- **Your assignment**
The finished copy should match every record exactly and contain no pictures.

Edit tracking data
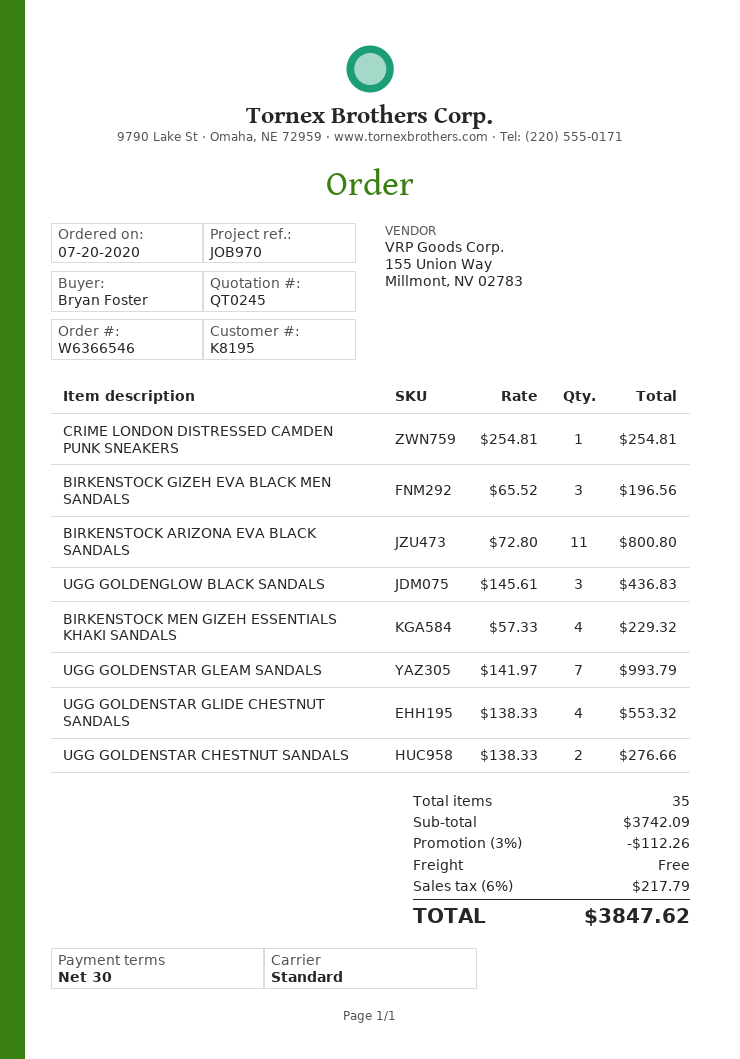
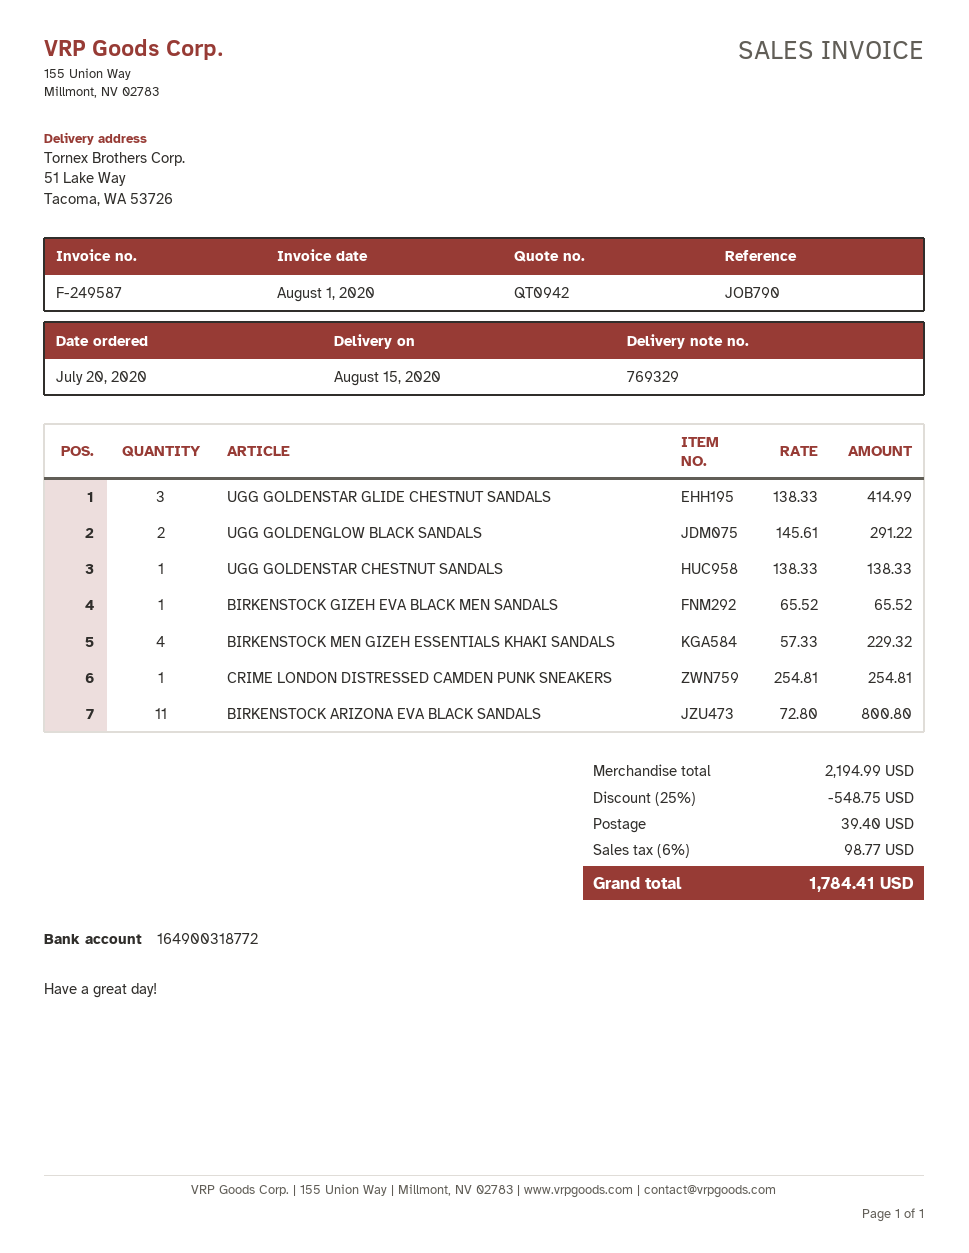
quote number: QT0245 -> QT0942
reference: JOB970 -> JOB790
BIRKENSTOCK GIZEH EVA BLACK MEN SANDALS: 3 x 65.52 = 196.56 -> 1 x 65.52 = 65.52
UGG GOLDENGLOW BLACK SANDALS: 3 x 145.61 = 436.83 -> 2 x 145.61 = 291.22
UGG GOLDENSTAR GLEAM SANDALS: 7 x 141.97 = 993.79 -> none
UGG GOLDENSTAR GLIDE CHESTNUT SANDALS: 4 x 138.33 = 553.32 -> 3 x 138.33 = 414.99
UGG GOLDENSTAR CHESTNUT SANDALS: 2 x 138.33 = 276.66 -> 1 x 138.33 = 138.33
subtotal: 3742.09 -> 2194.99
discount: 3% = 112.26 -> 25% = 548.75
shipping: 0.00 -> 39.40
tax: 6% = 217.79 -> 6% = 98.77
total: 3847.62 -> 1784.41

- **Solution for this problem**
quote number: QT0245 -> QT0942
reference: JOB970 -> JOB790
BIRKENSTOCK GIZEH EVA BLACK MEN SANDALS: 3 x 65.52 = 196.56 -> 1 x 65.52 = 65.52
UGG GOLDENGLOW BLACK SANDALS: 3 x 145.61 = 436.83 -> 2 x 145.61 = 291.22
UGG GOLDENSTAR GLEAM SANDALS: 7 x 141.97 = 993.79 -> none
UGG GOLDENSTAR GLIDE CHESTNUT SANDALS: 4 x 138.33 = 553.32 -> 3 x 138.33 = 414.99
UGG GOLDENSTAR CHESTNUT SANDALS: 2 x 138.33 = 276.66 -> 1 x 138.33 = 138.33
subtotal: 3742.09 -> 2194.99
discount: 3% = 112.26 -> 25% = 548.75
shipping: 0.00 -> 39.40
tax: 6% = 217.79 -> 6% = 98.77
total: 3847.62 -> 1784.41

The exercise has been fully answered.